Le Nazi et le Barbier d’Edgar Hilsenrath : l’horreur travestie en comédie noire

Le nazi et le barbier - Vous connaissez

Une œuvre qui bouscule les conventions

Dans la masse de romans consacrés à la Shoah, Le Nazi et le Barbier occupe une place singulière. Edgar Hilsenrath, lui-même survivant du ghetto de Mogilev-Podolsky, fait un choix littéraire radical : confier la narration non à une victime, mais à un bourreau. Et non content de ce renversement, il adopte un ton satirique, voire burlesque. L’entreprise pourrait sembler déplacée ; elle est en réalité d’une redoutable efficacité.

Max Schulz, miroir grotesque du XXe siècle

Le protagoniste, Max Schulz, est un personnage aussi abject que fascinant. Enfant illégitime élevé dans la misère, il grandit aux côtés de son ami juif Itzig Finkelstein, avant de s’engager dans les SS. Il devient rapidement commandant d’un camp d’extermination, exterminant sans état d’âme – y compris les proches d’Itzig. Après la chute du Reich, il fuit la justice en volant l’identité de son ami assassiné, se faisant passer pour un Juif survivant.

Sous ce nouveau nom, il émigre en Palestine, participe à la naissance de l’État d’Israël, devient barbier, puis citoyen respecté. Cette trajectoire absurde est racontée sans pathos, avec une froideur clinique renforcée par l’humour noir de Hilsenrath, qui pousse à rire là où l’on devrait pleurer. Le résultat est déroutant, mais saisissant.

Le nazi et le barbier - citation

Une satire de l’identité et de la mémoire

Ce roman interroge les notions d’identité, de culpabilité et de mémoire avec une ironie implacable. Max n’est pas un personnage repenti : il ne manifeste aucun remords, ne cherche pas à comprendre ses actes. Il change simplement de masque pour sauver sa peau. Ce travestissement questionne la porosité entre vérité et fiction, entre passé criminel et présent acceptable.

L’usurpation d’identité, au cœur du roman, devient le symbole d’un monde où l’on peut survivre non par le mérite ou la justice, mais par l’opportunisme et le mensonge. La satire de Hilsenrath vise autant l’idéologie nazie que les mécanismes d’oubli et d’intégration post-guerre. Le personnage de Max, figure grotesque mais plausible, révèle à quel point les sociétés modernes peuvent absorber le mal tant qu’il sait se faire discret.

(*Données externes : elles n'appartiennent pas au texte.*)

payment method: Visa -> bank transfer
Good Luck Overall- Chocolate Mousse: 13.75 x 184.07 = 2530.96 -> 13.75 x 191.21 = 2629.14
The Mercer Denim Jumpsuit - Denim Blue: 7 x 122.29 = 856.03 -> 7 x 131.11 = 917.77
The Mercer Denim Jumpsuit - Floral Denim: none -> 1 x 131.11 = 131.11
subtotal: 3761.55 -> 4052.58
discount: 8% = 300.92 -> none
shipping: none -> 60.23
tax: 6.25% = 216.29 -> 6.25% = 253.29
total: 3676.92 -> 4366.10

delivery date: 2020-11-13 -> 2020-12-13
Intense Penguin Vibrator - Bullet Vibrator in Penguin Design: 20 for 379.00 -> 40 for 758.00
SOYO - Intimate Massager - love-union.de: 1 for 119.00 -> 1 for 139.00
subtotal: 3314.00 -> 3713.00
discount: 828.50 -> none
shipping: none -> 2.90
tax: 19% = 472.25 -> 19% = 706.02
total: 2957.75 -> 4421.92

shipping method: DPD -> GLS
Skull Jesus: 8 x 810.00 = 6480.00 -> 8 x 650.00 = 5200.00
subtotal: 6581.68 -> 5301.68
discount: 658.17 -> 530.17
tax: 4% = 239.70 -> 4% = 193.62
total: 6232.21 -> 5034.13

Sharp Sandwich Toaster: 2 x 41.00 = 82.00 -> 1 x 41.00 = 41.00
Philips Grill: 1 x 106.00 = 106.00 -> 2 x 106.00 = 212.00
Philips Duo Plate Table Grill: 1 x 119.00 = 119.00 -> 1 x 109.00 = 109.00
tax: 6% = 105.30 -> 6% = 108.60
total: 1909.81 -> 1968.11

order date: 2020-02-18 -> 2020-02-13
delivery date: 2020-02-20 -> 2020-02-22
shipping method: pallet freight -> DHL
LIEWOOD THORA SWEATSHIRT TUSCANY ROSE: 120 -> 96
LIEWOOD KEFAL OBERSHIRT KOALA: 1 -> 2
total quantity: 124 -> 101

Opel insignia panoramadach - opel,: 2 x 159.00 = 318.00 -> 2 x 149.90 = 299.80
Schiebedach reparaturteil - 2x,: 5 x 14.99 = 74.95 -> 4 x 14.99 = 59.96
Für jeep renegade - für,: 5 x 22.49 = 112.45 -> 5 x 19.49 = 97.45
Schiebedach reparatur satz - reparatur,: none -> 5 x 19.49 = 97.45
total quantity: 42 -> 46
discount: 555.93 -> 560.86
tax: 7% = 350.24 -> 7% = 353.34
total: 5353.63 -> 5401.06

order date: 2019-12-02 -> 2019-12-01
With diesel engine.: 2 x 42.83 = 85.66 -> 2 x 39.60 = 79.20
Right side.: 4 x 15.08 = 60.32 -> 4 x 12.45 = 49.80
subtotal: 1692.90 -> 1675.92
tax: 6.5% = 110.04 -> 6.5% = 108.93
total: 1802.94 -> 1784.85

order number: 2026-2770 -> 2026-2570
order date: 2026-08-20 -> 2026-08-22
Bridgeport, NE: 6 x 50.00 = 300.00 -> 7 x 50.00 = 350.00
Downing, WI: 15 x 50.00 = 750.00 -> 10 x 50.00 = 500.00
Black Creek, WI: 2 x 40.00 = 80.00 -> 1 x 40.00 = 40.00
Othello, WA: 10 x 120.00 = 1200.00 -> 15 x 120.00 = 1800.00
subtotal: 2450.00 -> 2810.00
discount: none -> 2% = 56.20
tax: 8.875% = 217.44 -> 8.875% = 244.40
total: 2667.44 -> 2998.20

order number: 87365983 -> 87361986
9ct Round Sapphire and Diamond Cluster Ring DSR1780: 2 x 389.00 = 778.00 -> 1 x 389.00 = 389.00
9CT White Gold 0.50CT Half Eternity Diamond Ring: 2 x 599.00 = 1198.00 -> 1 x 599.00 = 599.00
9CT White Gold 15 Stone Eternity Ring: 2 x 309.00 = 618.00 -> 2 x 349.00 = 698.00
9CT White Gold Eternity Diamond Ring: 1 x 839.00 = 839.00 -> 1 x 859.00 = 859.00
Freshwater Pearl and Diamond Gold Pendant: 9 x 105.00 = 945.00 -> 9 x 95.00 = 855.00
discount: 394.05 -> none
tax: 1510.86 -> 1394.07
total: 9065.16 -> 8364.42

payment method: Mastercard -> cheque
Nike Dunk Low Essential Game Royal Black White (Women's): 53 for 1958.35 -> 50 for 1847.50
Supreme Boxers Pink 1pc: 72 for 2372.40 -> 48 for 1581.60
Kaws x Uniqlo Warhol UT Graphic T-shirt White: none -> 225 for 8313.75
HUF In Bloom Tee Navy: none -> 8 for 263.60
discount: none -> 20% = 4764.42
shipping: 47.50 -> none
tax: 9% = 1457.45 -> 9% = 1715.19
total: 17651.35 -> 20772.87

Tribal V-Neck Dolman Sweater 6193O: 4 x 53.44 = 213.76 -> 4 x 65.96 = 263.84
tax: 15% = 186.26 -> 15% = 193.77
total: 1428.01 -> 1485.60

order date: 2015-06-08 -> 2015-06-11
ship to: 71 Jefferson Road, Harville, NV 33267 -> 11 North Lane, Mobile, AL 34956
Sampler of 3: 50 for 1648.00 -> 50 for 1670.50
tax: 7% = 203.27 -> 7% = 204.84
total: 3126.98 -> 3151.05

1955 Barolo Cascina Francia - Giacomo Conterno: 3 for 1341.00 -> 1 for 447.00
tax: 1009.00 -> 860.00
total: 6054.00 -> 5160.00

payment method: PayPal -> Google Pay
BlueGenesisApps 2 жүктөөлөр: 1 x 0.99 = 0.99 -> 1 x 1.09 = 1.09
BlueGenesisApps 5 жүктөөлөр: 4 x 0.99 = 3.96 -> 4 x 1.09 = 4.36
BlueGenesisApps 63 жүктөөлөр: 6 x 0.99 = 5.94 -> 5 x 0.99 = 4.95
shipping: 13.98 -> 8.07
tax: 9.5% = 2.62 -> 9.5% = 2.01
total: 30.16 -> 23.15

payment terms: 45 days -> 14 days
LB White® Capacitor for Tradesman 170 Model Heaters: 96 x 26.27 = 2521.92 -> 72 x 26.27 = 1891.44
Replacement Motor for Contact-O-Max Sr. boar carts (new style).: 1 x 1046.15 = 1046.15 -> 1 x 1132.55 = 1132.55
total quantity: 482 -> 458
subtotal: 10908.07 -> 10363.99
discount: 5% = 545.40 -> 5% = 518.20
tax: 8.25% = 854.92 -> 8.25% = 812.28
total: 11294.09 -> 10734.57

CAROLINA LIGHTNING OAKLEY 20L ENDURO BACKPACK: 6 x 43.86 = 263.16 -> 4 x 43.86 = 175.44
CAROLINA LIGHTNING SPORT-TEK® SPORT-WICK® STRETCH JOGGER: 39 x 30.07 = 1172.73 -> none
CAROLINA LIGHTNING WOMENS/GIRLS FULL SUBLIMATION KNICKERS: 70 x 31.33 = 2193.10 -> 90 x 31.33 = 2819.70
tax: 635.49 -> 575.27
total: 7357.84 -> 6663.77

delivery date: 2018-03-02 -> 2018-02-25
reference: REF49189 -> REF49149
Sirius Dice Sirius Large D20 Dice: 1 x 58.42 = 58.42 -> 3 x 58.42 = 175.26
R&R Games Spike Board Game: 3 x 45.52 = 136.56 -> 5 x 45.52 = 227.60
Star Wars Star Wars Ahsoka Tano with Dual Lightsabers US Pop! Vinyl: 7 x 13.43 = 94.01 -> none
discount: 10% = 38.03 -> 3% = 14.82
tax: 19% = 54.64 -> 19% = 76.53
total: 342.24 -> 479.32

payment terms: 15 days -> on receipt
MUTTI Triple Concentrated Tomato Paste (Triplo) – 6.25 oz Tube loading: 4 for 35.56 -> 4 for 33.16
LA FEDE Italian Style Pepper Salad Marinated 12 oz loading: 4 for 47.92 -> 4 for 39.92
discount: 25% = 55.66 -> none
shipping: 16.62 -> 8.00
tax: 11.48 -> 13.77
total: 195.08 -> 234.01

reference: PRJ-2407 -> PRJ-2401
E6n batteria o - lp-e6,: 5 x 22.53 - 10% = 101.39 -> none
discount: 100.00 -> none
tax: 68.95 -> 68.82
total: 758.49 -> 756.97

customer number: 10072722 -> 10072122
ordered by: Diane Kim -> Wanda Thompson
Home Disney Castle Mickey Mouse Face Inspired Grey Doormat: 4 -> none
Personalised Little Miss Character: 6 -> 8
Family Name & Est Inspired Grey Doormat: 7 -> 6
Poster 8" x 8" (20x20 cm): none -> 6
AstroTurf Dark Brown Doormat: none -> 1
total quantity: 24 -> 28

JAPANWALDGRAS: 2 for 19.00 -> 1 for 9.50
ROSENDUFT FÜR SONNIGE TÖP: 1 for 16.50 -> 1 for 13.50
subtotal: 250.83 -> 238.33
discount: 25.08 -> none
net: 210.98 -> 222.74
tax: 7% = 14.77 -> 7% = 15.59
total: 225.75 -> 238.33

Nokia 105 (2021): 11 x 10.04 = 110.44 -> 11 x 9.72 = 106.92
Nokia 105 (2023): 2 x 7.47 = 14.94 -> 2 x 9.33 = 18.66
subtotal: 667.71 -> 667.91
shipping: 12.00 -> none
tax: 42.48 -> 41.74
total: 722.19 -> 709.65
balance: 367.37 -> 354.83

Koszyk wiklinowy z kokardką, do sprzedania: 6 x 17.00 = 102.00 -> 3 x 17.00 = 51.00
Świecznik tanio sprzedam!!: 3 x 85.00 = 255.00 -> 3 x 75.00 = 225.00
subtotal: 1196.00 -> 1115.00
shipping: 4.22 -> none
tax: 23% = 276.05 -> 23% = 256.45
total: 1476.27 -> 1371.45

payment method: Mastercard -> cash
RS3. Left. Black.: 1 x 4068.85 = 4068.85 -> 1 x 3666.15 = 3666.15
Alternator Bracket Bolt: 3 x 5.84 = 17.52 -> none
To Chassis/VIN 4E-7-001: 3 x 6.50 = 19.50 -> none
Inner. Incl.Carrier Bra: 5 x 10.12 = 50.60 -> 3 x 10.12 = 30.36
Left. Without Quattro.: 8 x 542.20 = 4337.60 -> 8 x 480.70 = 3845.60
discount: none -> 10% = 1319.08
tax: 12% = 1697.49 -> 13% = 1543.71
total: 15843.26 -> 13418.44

Le style : entre farce et tragédie

Le style de Hilsenrath se distingue par une narration rapide, directe, où les scènes d’atrocité cohabitent avec des situations absurdes. Cette mise à distance volontaire, par l’ironie et le grotesque, permet au lecteur de réfléchir plutôt que de s’effondrer. Il ne s’agit pas de choquer gratuitement, mais de déplacer le regard. Là où d’autres dénoncent par la gravité, Hilsenrath frappe par la démesure.

On pense à Jonathan Swift ou à Kurt Vonnegut, dont l’humour masquait une critique impitoyable des sociétés modernes. Le Nazi et le Barbier s’inscrit dans cette tradition : celle d’une littérature qui choisit la dérision comme arme face à l’innommable.

Une réception à la hauteur du défi

Le nazi et le barbier - citation 2

À sa sortie, le roman a été rejeté par les éditeurs allemands, choqués par son ton irrévérencieux. C’est aux États-Unis qu’il trouvera d’abord son public. Il faudra attendre la fin des années 1970 pour qu’il soit publié en Allemagne et reconnu comme un chef-d’œuvre subversif.

Depuis, l’œuvre a été saluée pour sa capacité à renouveler la littérature sur la Shoah. Sans jamais nier l’horreur, Hilsenrath refuse de sacraliser les figures, qu’elles soient victimes ou bourreaux. Il affirme, par la fiction, que le mal n’est pas un monstre tapi dans l’ombre, mais une capacité humaine, banale, caméléon.

Conclusion : une lecture essentielle

Le Nazi et le Barbier n’est pas un roman confortable. Il trouble, il choque, il fait rire jaune. Mais c’est précisément ce malaise qui en fait une œuvre essentielle. Edgar Hilsenrath n’écrit pas pour consoler, mais pour éveiller. Son roman, en renversant les perspectives, en bousculant les attentes morales et esthétiques, nous oblige à penser autrement l’Histoire, ses récits, et ceux qui les écrivent.